In some embodiments, the switch 40 may continuously extend along a
portion of both the upper-portion 24B and the rear-portion 24C of
the trim cover 24, as depicted in FIGS. 3 and 4. It is contemplated
that the switch 40 may be coupled to an exterior surface 25 and/or
an interior surface 27 of the trim cover 24. Further, the switch 40
may be disposed between the exterior surface 25 and the interior
surface 27 of the trim cover 24. For example, as shown in FIG. 5,
the switch FIG. 40, which is depicted as the proximity switch 42,
is coupled to the interior surface 27 of the trim cover 24 and
extends through the trim cover 24 such that the external periphery
of the proximity switch 42 is substantially flush with the external
surface 25 of the trim cover 24.
[0054] In some embodiments, in which the switch 40 includes the
proximity switch 42, the portion of the proximity switch 42 that a
touch event occurs on may determine the action resulting from the
touch event. For example, in some embodiments, registering a touch
event on the portion of the proximity switch 42 that extends along
the rear-portion 24C of the trim cover 24 may prompt the motorized
system 30 to pivot the seatback 22 toward the stowed position,
while registering a touch event on the portion of the proximity
switch 42 that extends along the upper-portion 24B of the trim
cover 24 may prompt the motorized system 30 to pivot the seatback
22 toward the upright position. In other embodiments, a gesture
such as sliding the finger in a particular direction may command
movement to a position. The result produced by a touch event on a
certain portion of the proximity switch 42 and/or by a gesture
along the proximity switch 42 may be determined by logic 76 within
the controller 70 and/or by one or more other controllers. It is
contemplated that, in some embodiments, the result may be
determined without the controller 70 and/or one or more other
controllers.
[0055] Referring now to FIG. 6, as referenced above, the seating
assembly 14 may include the controller 70, which may be configured
to receive various inputs 78 and control various outputs. The
controller 70 may include a microprocessor 72 and memory 74 as
illustrated, according to various embodiments. It should be
appreciated that the controller 70 may include control circuitry
such as analog and/or digital control circuitry. Stored within the
memory 74 and executed by the microprocessor 72 is logic 76 for
processing the various inputs 78 and controlling various outputs
described herein.
[0056] As shown in FIG. 6, the inputs 78 to the controller 70 may
include a switch signal 68, which may be made available from the
the switch 40 and/or another controller, and may indicate whether
the switch 40 has been and/or is being engaged. The controller 70
may receive the switch signal 68, indicating engagement of the
switch 40, in response to the switch 40 being engaged by a user.

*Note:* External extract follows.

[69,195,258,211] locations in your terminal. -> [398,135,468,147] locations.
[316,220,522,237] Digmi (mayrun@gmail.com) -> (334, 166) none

For example, in some embodiments, in which the switch 40 includes
the proximity switch 42, the controller 70 may receive the switch
signal 68 from the switch 40 and/or another controller, indicating
that the switch 40 has been engaged, in response to a touch event
by a user on the proximity switch 42.
[0057] As further depicted in FIG. 6, the inputs 78 to the
controller 70 may include an occupant presence signal 80, which may
be made available from a data collecting feature (e.g., weight
sensor, proximity sensor, camera, etc.) and/or another controller,
and may indicate the presence or absence of an occupant in the
seating assembly 14. It is contemplated that the presence or
absence of an occupant in the seating assembly 14 may be determined
through a variety of methods and/or by a variety of features.

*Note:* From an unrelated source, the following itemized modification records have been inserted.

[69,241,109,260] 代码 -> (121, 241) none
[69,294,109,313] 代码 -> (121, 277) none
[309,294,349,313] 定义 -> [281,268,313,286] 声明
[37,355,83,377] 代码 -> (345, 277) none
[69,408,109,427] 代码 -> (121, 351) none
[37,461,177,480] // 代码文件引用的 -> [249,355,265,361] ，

[0058] As further shown in FIG. 6, in various embodiments, the
controller 70 may receive a seatback position signal 82 as the
input 78. The seatback position signal 82 may be made available
from a data collecting feature (e.g., Hall Effect sensor, camera,
proximity sensor, etc.) and/or another controller, and may indicate
the pivotal position of the seatback 22. For example, the seatback
position signal 82 may indicate that the seatback 22 is in the
stowed position, the upright position, or a position between or
beyond the stowed and upright positions. Referring further to FIG.

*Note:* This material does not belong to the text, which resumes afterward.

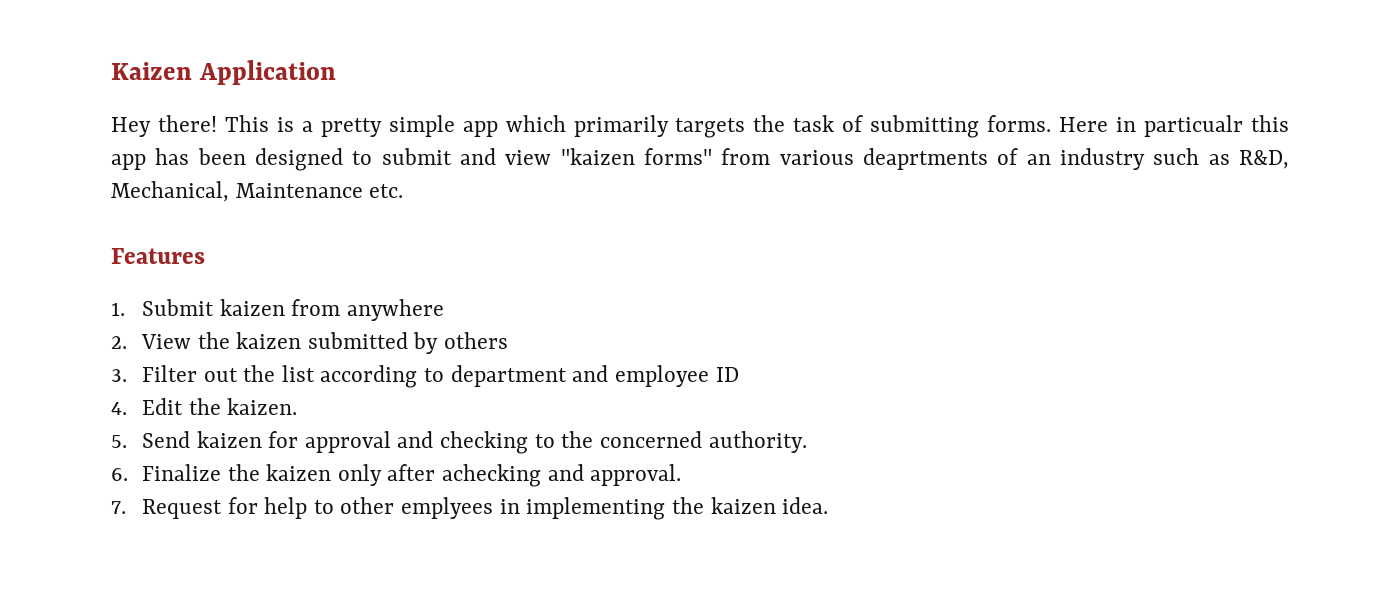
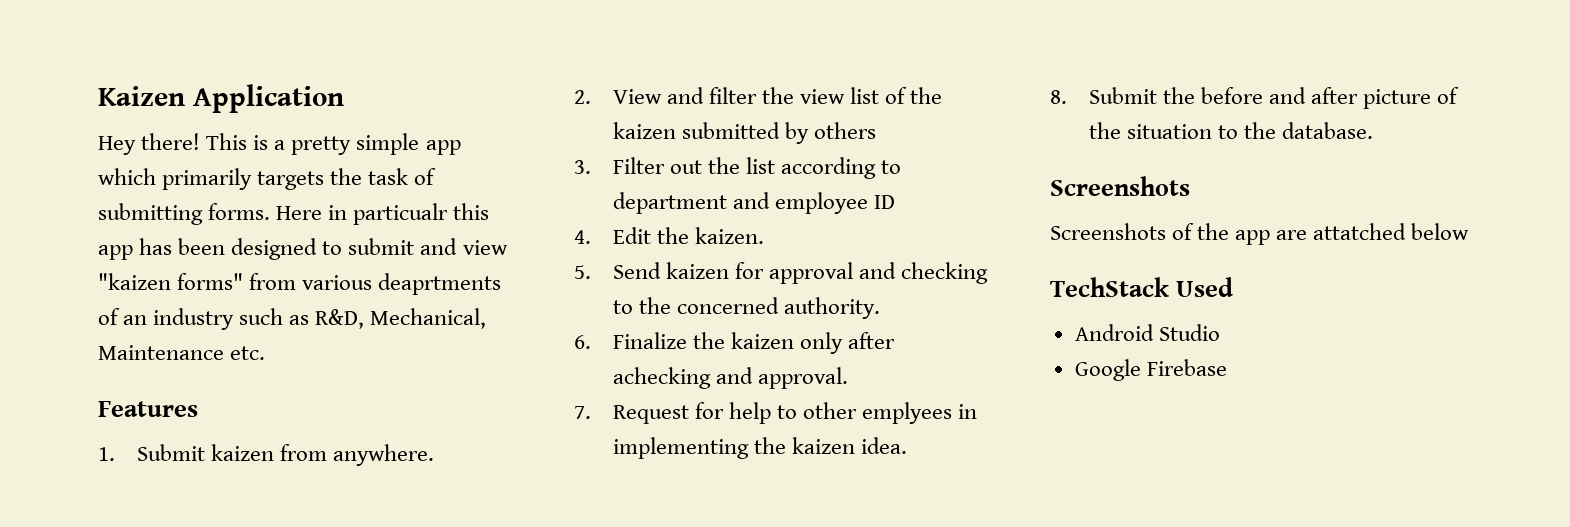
[346,299,444,321] anywhere -> [332,444,434,466] anywhere.
(191, 341) none -> [666,87,908,104] and filter the view list of
(829, 505) none -> [1050,87,1460,109] [1088,122,1373,139] [1050,176,1190,196] [1050,223,1470,245] [1050,277,1234,297] [1074,324,1220,341] [1074,359,1227,381] // 8. Submit the before and after picture of the situation to the database. // Screenshots // Screenshots of the app are attatched below // TechStack Used // Android Studio // Google Firebase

6, in some embodiments, the controller may receive an obstacle
detection signal 66 as an input 78, which may be made available
from a data collecting feature (e.g., camera, proximity sensor,
weight sensor, mechanical resistance sensor, etc.) and/or another
controller, and may indicate that an obstacle has been sensed in
the pivoting path of the seatback 22. In some embodiments, in which
the switch 40 includes the proximity switch 42, the switch 40 may
be operable to detect whether an obstacle is in the pivoting path
of the seatback 22 and relay the obstacle detection signal 66. For
example, in some embodiments, the proximity switch 42 may be the
capacitive switch and may be configured to operate as a capacitive
obstacle sensor as the seatback 22 moves toward the stowed
position. In some embodiments, the controller 70 may be configured
to stop the motorized system 30 from pivoting the seatback 22 in
such a way that the seatback 22 would contact an obstacle in the
path of the seatback 22 upon receiving a signal from the switch 40
that the obstacle is in the path of the seatback 22. In some
embodiments, the inputs 78 to the controller 70 may include various
other signals, such as signals from other controllers within the
vehicle 10, signals sent to the controller 70 by activation of
other switches by an occupant, and/or signals indicating various
vehicle conditions (e.g., vehicle speed, transmission gear
position, etc.).
[0059] In further reference to FIG. 6, the controller 70, upon
processing the inputs 78, may control various outputs. In various
embodiments, the controller 70 may be configured to control the
motorized system 30, and thereby the position of the seatback 22,
upon processing the inputs 78. In some embodiments, the controller
70 may control whether the motorized system 30 pivots the seatback
22, the direction the motorized system 30 pivots the seatback 22,
the speed the motorized system 30 pivots the seatback 22, the
distance the motorized system 30 pivots the seatback 22, and/or a
combination thereof, upon processing the switch signal 68, the
occupant presence signal 80, the seatback position signal 82, the
obstacle detection signal 66, one or more other signals, and/or a
combination thereof. For example, in some embodiments, the
controller 70 may prompt the motorized system 30 to pivot the
seatback 22 toward the upright position upon receiving a switch
signal 68 indicating engagement of the switch 40 and a seatback
position signal 82 indicating that the seatback 22 is in the stowed
position. In some embodiments, the controller 70 may prevent the
motorized system 30 from pivoting the seatback 22 upon receiving an
occupant presence signal 80 indicating that the seating assembly 14
is occupied. In some embodiments, the switch signal 68 received by
the controller 70 from the switch 40 does not influence what
direction the controller 70 will prompt the motorized system 30 to
pivot the seatback 22. In other words, in some embodiments, the
direction the controller 70 prompts the motorized system 30 to
pivot the seatback 22 is wholly dependent on inputs 78 other than
the switch signal 68.
[0060] In operation, a vehicle occupant desiring to move the
seatback 22 of the seating assembly 14 may engage the switch 40.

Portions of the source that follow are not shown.